[RECORDS TO PROCESS]
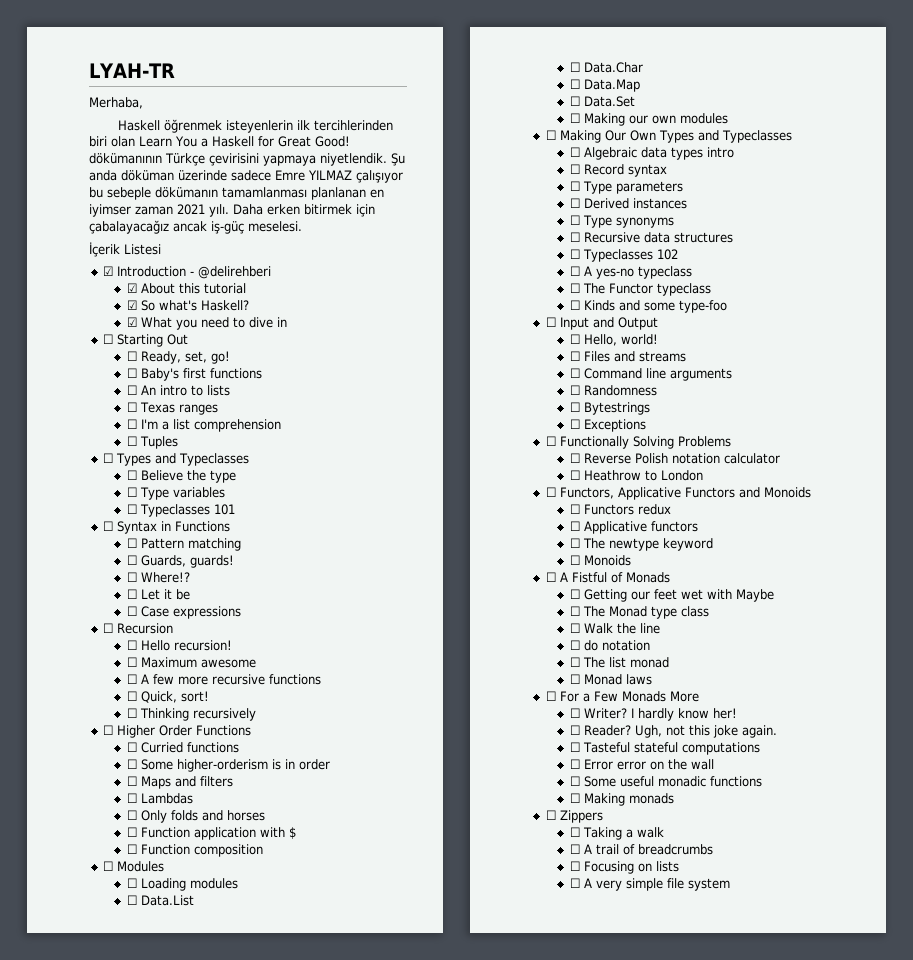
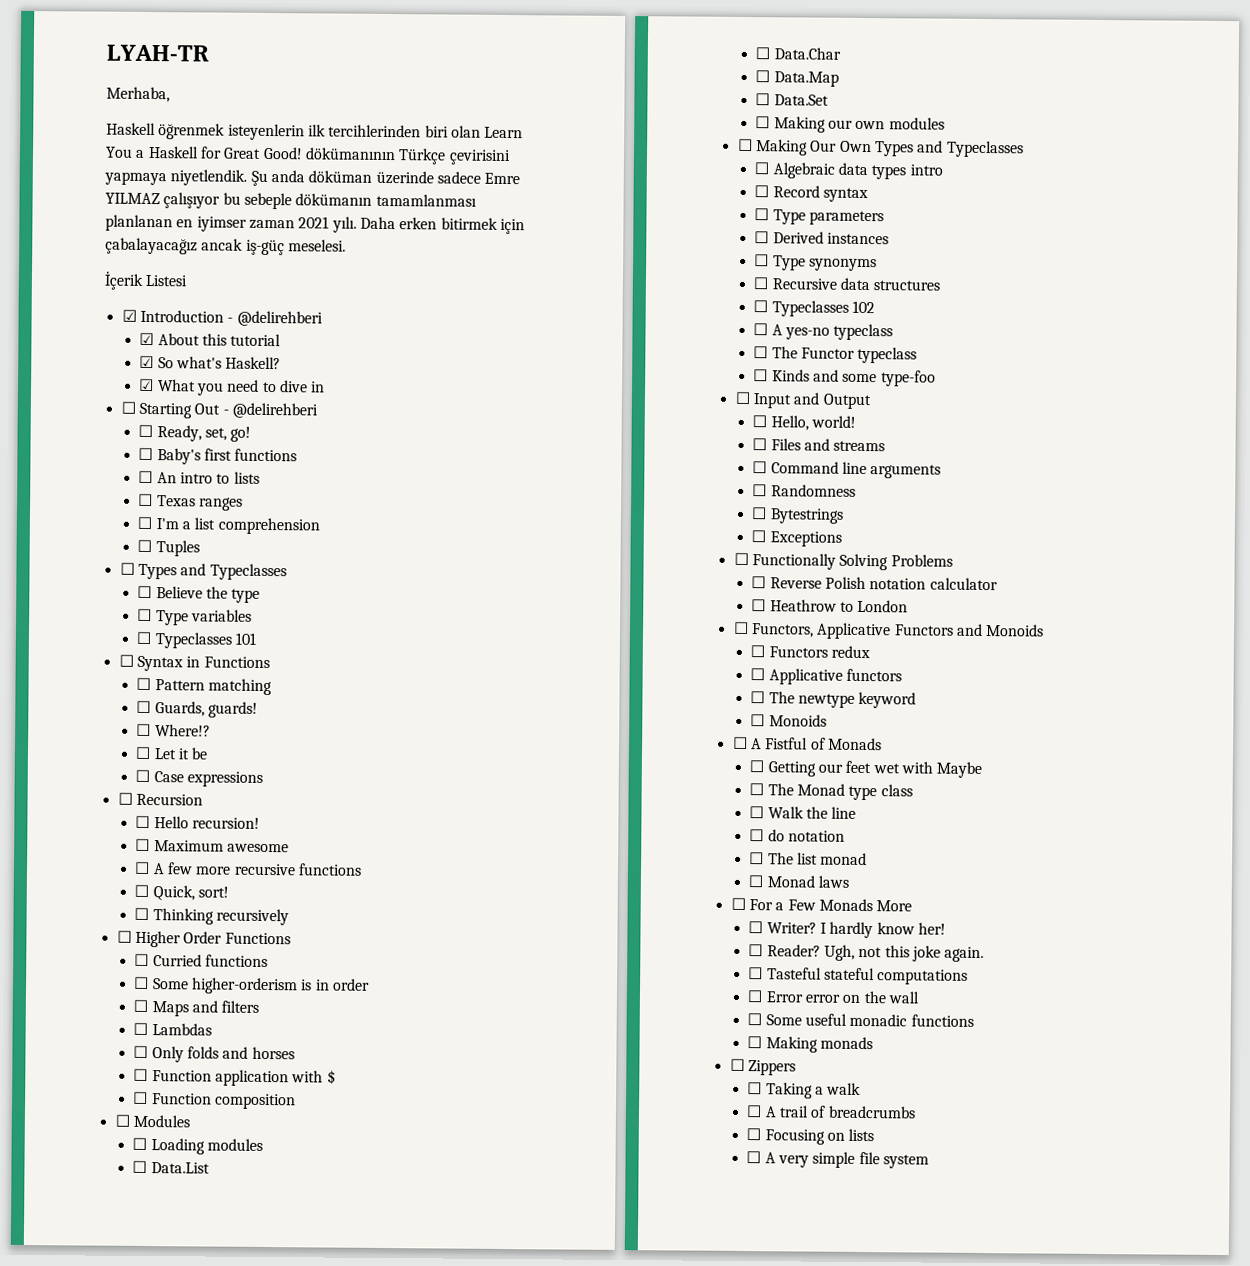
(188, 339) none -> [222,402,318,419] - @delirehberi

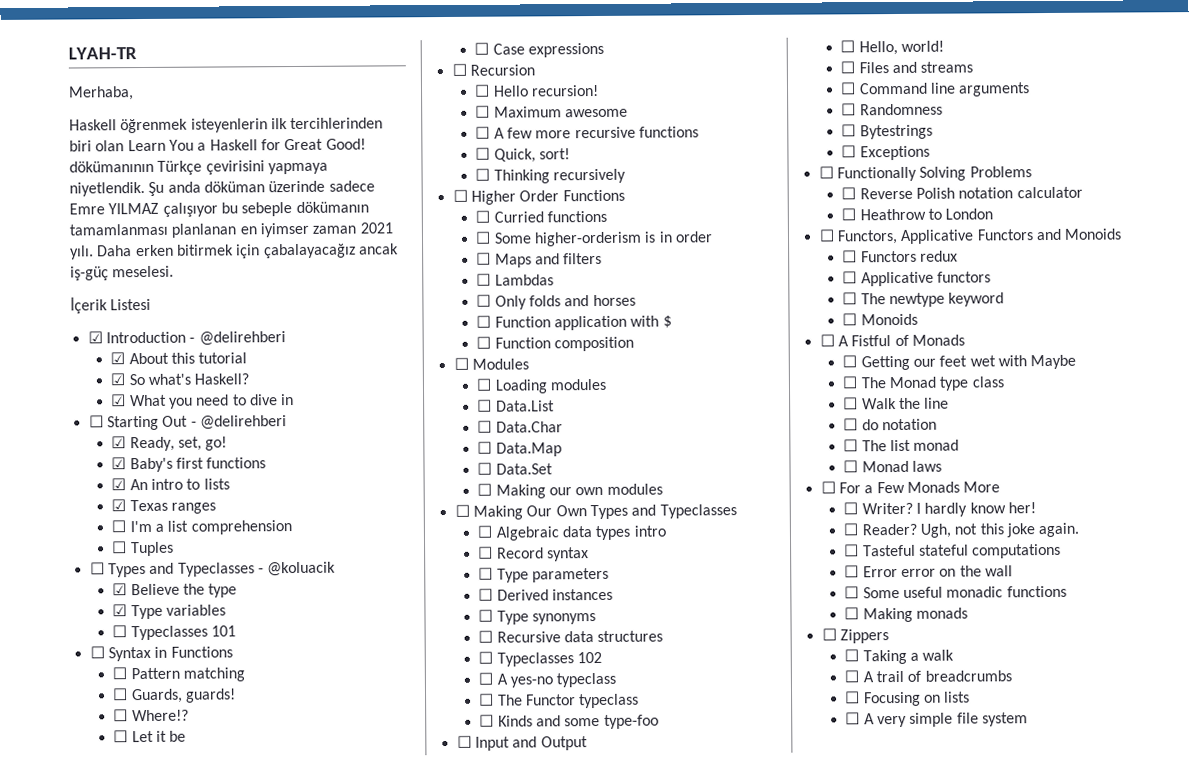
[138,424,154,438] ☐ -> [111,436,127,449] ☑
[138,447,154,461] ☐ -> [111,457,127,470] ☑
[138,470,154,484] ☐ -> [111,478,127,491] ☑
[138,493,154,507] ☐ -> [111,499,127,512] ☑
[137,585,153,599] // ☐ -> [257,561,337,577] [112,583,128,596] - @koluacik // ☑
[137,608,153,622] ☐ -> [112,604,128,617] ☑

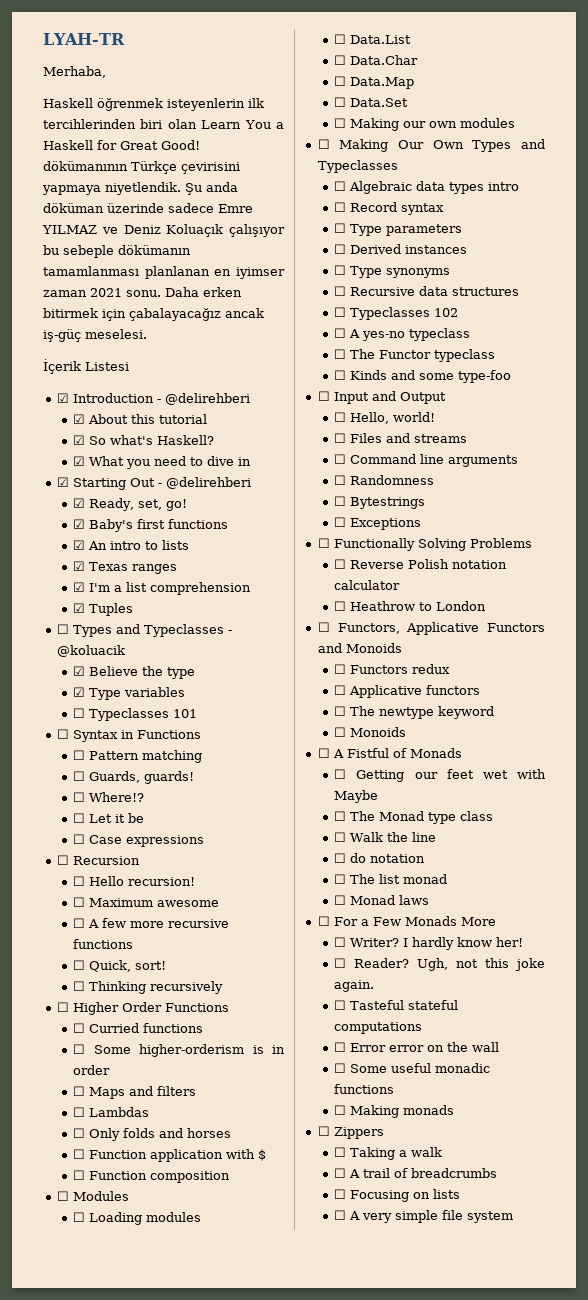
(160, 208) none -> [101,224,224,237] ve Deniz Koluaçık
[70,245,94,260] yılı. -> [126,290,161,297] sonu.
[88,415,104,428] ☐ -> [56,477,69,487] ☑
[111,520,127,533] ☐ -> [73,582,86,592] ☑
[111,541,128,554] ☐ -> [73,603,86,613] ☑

---

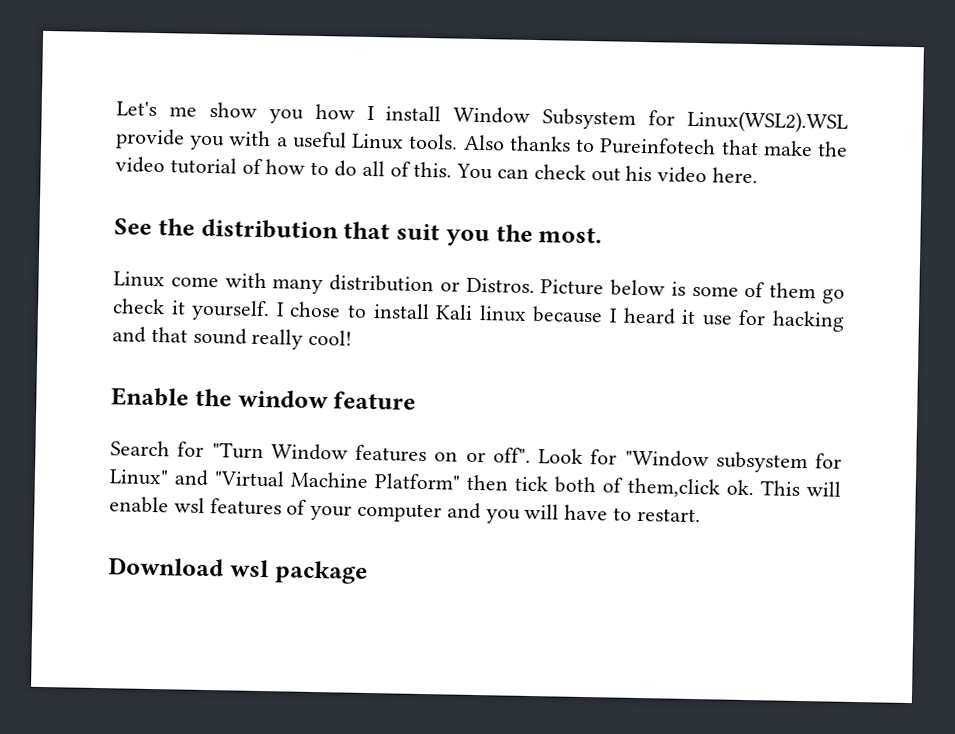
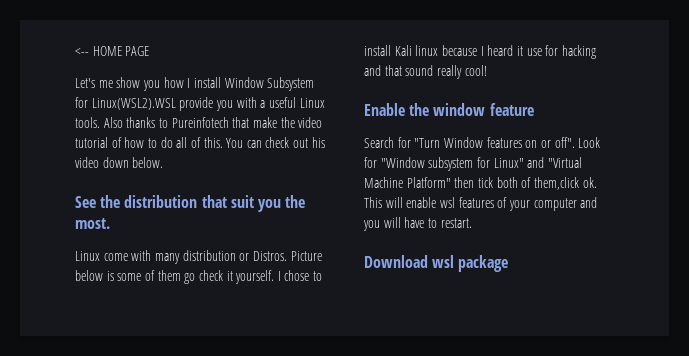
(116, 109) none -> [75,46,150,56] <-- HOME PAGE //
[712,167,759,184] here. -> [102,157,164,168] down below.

...

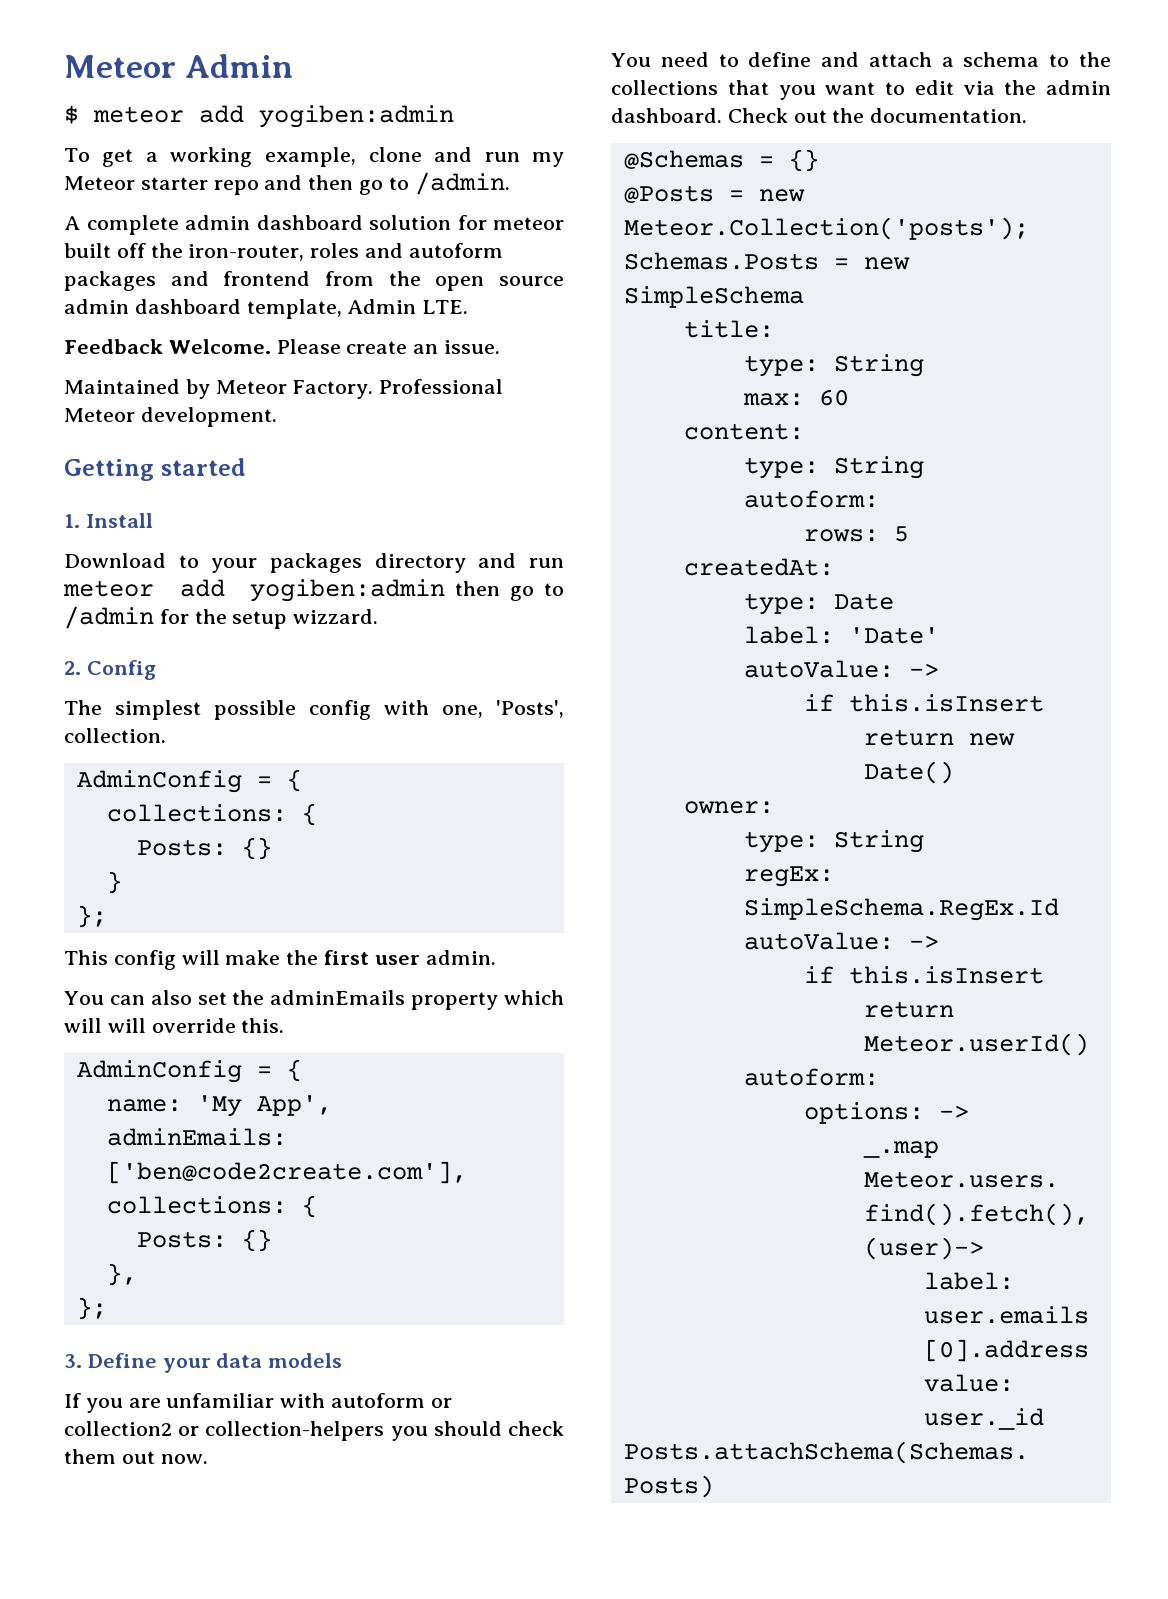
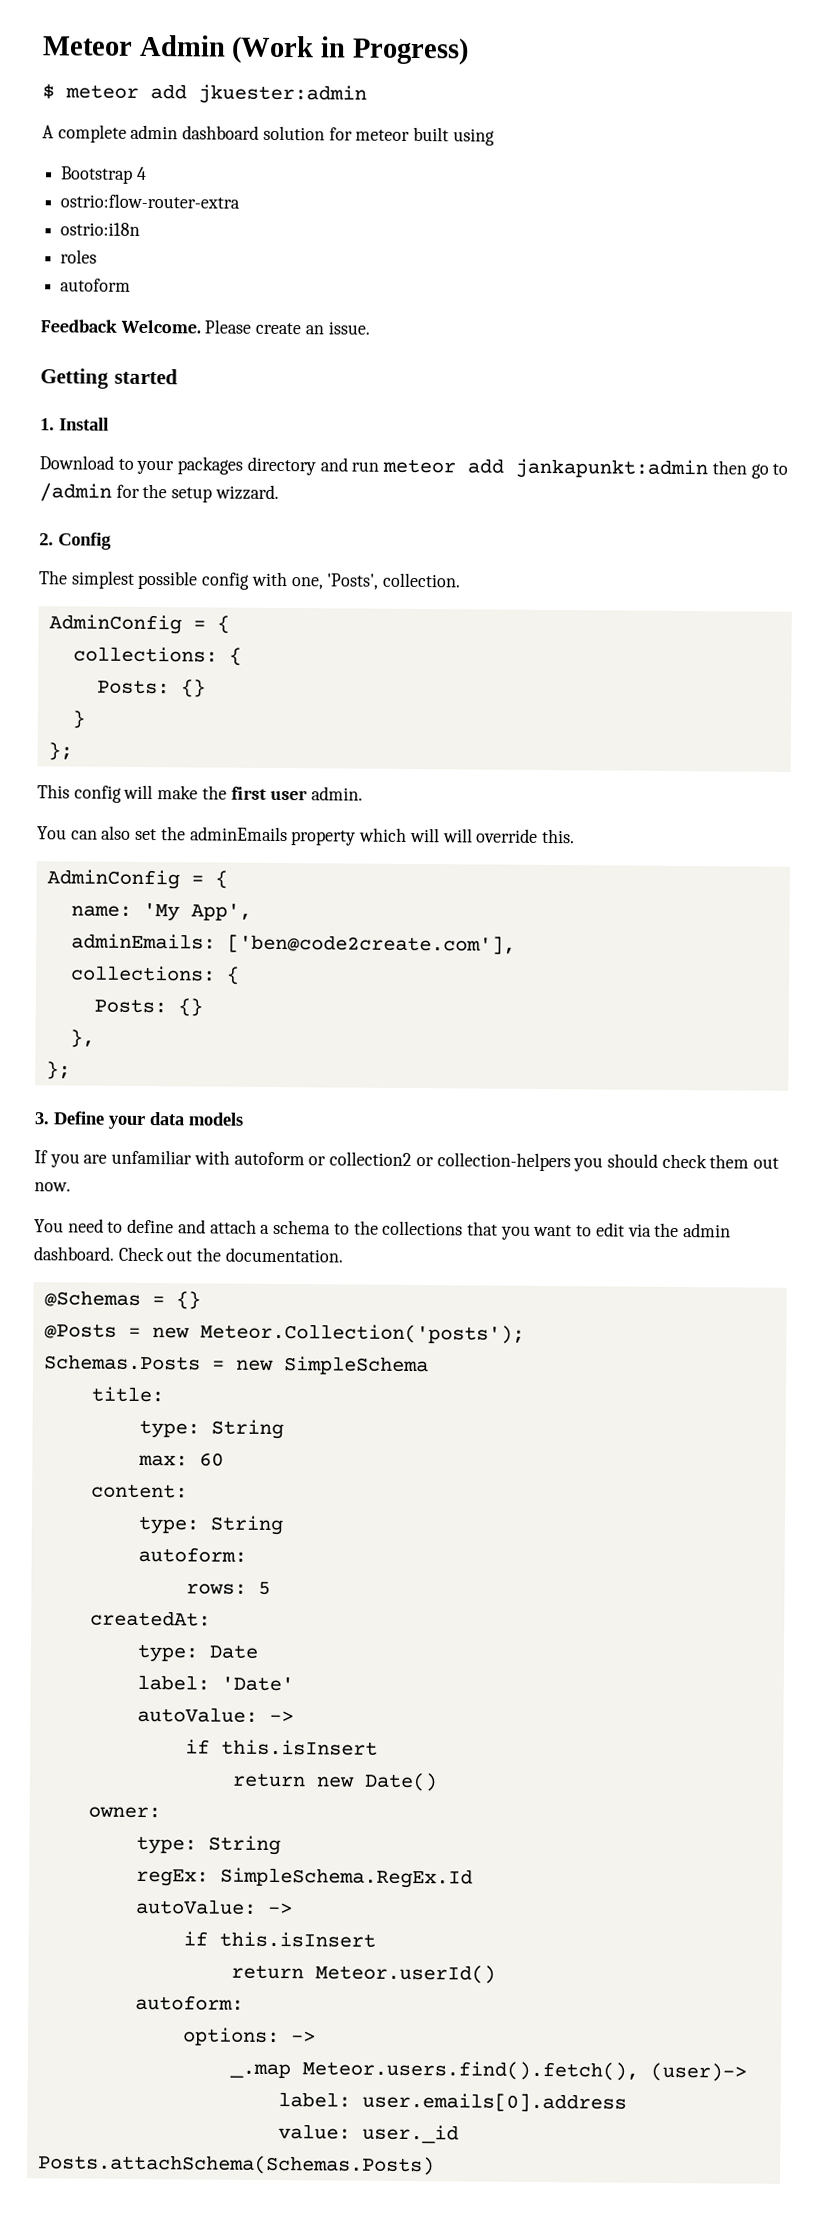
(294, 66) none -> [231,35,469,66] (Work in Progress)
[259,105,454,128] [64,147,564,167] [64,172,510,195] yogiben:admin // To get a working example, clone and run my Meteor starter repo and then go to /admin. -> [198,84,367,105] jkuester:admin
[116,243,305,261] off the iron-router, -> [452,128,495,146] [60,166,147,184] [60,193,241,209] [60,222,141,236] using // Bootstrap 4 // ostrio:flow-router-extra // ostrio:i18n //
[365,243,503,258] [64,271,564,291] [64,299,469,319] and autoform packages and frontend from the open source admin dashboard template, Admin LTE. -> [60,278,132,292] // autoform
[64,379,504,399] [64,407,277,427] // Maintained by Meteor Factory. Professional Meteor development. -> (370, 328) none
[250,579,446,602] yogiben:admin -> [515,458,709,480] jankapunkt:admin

[WORK INSTRUCTION] The answer must be every line from the entries above that holds the string "admin".

[RESPONSE TO THIS TASK]
[259,105,454,128] [64,147,564,167] [64,172,510,195] yogiben:admin // To get a working example, clone and run my Meteor starter repo and then go to /admin. -> [198,84,367,105] jkuester:admin
[365,243,503,258] [64,271,564,291] [64,299,469,319] and autoform packages and frontend from the open source admin dashboard template, Admin LTE. -> [60,278,132,292] // autoform
[250,579,446,602] yogiben:admin -> [515,458,709,480] jankapunkt:admin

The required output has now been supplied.